The asserted patents identify alleged shortcomings in the prior art regarding the inability to provide a ranking based on a wide variety of factors related to consumer purchasing habits and decisions. To overcome the shortcomings, the plaintiff alleged that the asserted patents added a step to the functionality of the database: "the pre-query entering of information before the database begins generating results." The plaintiff also alleged the claimed improvements were implemented "through unconventional user interface and data processing technology" that were not well known or routine at the time of the invention. As a result of these improvements, consumers received an improved design and technology providing "functionality, cost-effective use, and usability that was unavailable" by online product comparison tools at the time of the invention.
The § 101 Analysis
The U.S. government moved to dismiss the complaint in the U.S. Court of Federal Claims, arguing that the asserted patent claims are directed to the abstract idea of "comparing merchants offering a specified product/service by weighing certain factors." The plaintiff countered, arguing that the patents are directed to "solutions that are necessarily rooted in computer network shopping systems to overcome a problem arising in that field."
At Step One of the Alice inquiry, the court acknowledged that the claims, on their face, are directed to the abstract idea of collecting, analyzing, manipulating and displaying data. While the plaintiff alleged the claims are "directed to improvements in the relevant technology," neither the specification nor the claims provide support for this argument. The court noted that the specification does discuss increases in efficiency associated with the calculation of an aggregate score for each merchant, but "such increases in efficiency as to the process itself do not amount to the improved computer capabilities" that the plaintiff alleged claims.

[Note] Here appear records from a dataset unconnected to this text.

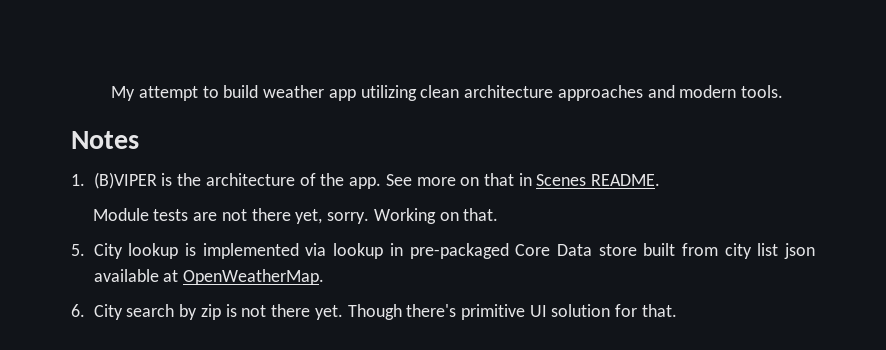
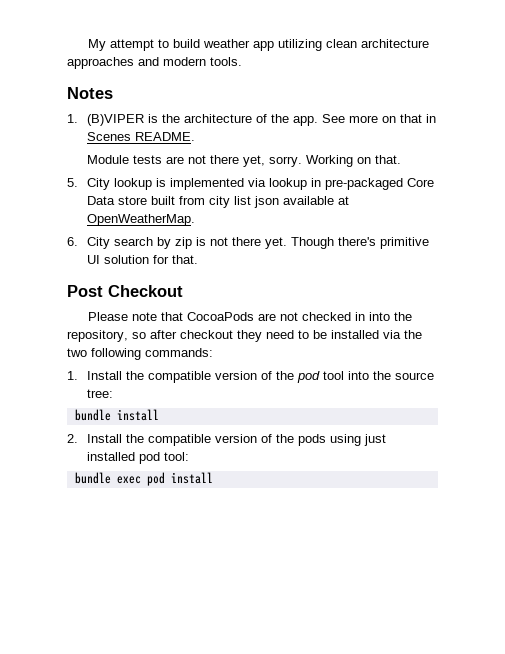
(677, 310) none -> [67,285,183,297] [87,312,412,321] [67,330,422,342] [67,348,213,360] [67,371,435,383] [87,389,114,398] [74,409,159,421] [67,434,387,446] [87,452,190,464] [74,472,213,486] // Post Checkout // Please note that CocoaPods are not checked in into the repository, so after checkout they need to be installed via the two following commands: // 1. Install the compatible version of the pod tool into the source tree: // bundle install // 2. Install the compatible version of the pods using just installed pod tool: // bundle exec pod install

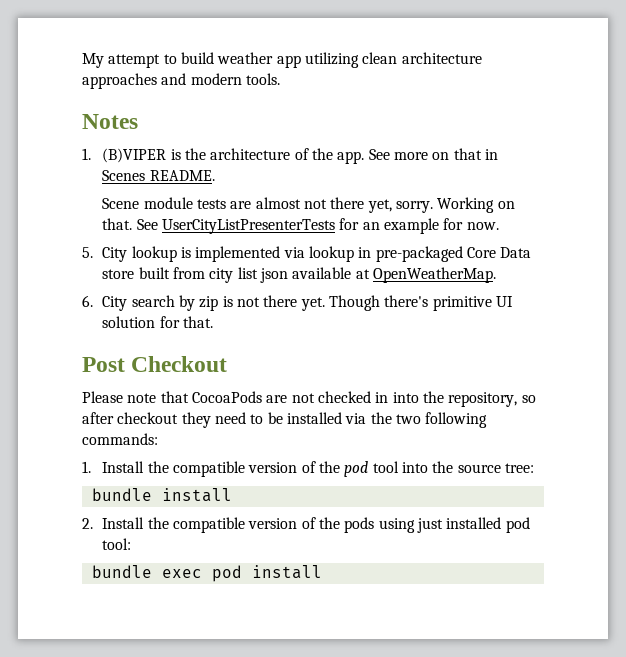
[87,155,130,164] Module -> [102,197,193,209] Scene module
(185, 160) none -> [255,197,301,209] almost
(402, 159) none -> [136,218,499,234] See UserCityListPresenterTests for an example for now.

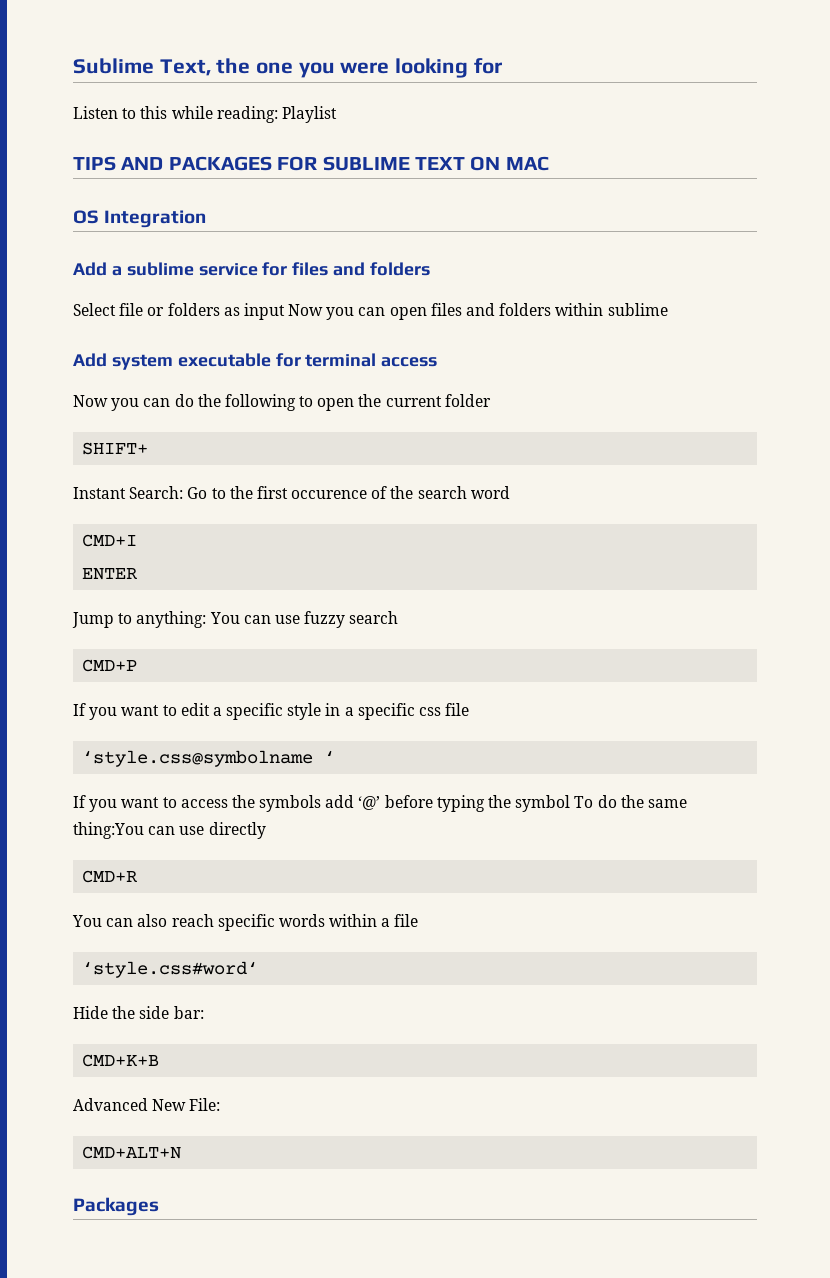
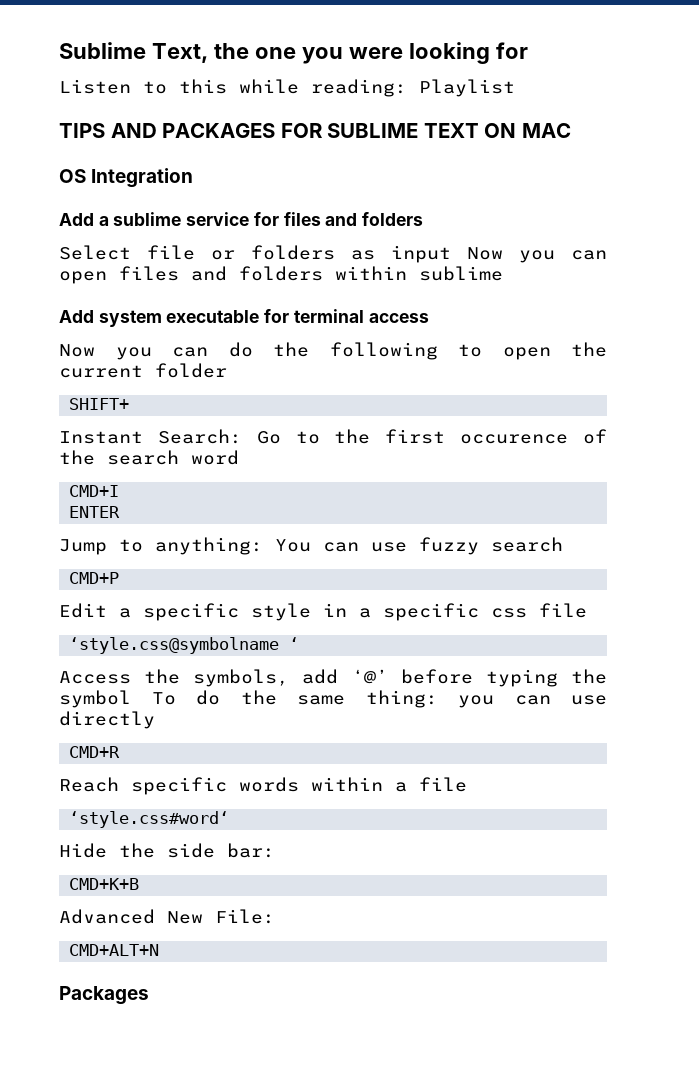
[73,703,210,720] If you want to edit -> [59,603,107,618] Edit
[73,795,322,812] If you want to access the symbols -> [59,669,290,687] Access the symbols,
[73,822,144,839] thing:You -> [365,690,494,708] thing: you
[72,914,214,927] You can also reach -> [59,777,119,792] Reach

The court found that the concept of ranking merchants according to a series of weighting factors is directed to the abstract idea of collecting, analyzing, manipulating and displaying data.
The court began its Step Two analysis by looking at the plaintiff's allegations regarding technological and functional improvements. The court, citing Berkheimer, quickly dismissed a number of the plaintiff's allegations claims as merely conclusory statements.
However, the court did find that the plaintiff made a number of concrete factual allegations in the complaint regarding functional improvements considered unconventional at the time of the invention. For instance, the plaintiff alleged that the systems and methods add a step to the functionality of the database by allowing the pre-query entering of information before the database begins generating results. Importantly, the court found that this alleged improvement recited in Claim 1 of the asserted patent.
Similarly, the plaintiff identified a problem regarding merchants' ability to skew search results in their favor. The plaintiff alleged in the complaint that the asserted patent claimed a new system whereby "query information is designed by the consumer and reflects the consumer's, not merchants', values." Claim 1 of the asserted patent again enacts this alleged improvement by requiring the weighting factors to be entered by the consumer.
The government asserted that the claims are not a technical improvement or an advancement in computer technology, and labeled the plaintiff's allegations as "mere attorney argument." The court disagreed. The plaintiff's allegations, when accepted as true, "do create at least a factual dispute as to whether the claimed combination was conventional or routine."
The court found that, based on the Federal Circuit's line of cases stemming from both Berkheimer and Aatrix, the plaintiff's submissions of concrete, factual allegations regarding the inventive concepts would make a finding of invalidity under § 101 improper at the early stage of litigation. Accordingly, the court denied the government's motion to dismiss.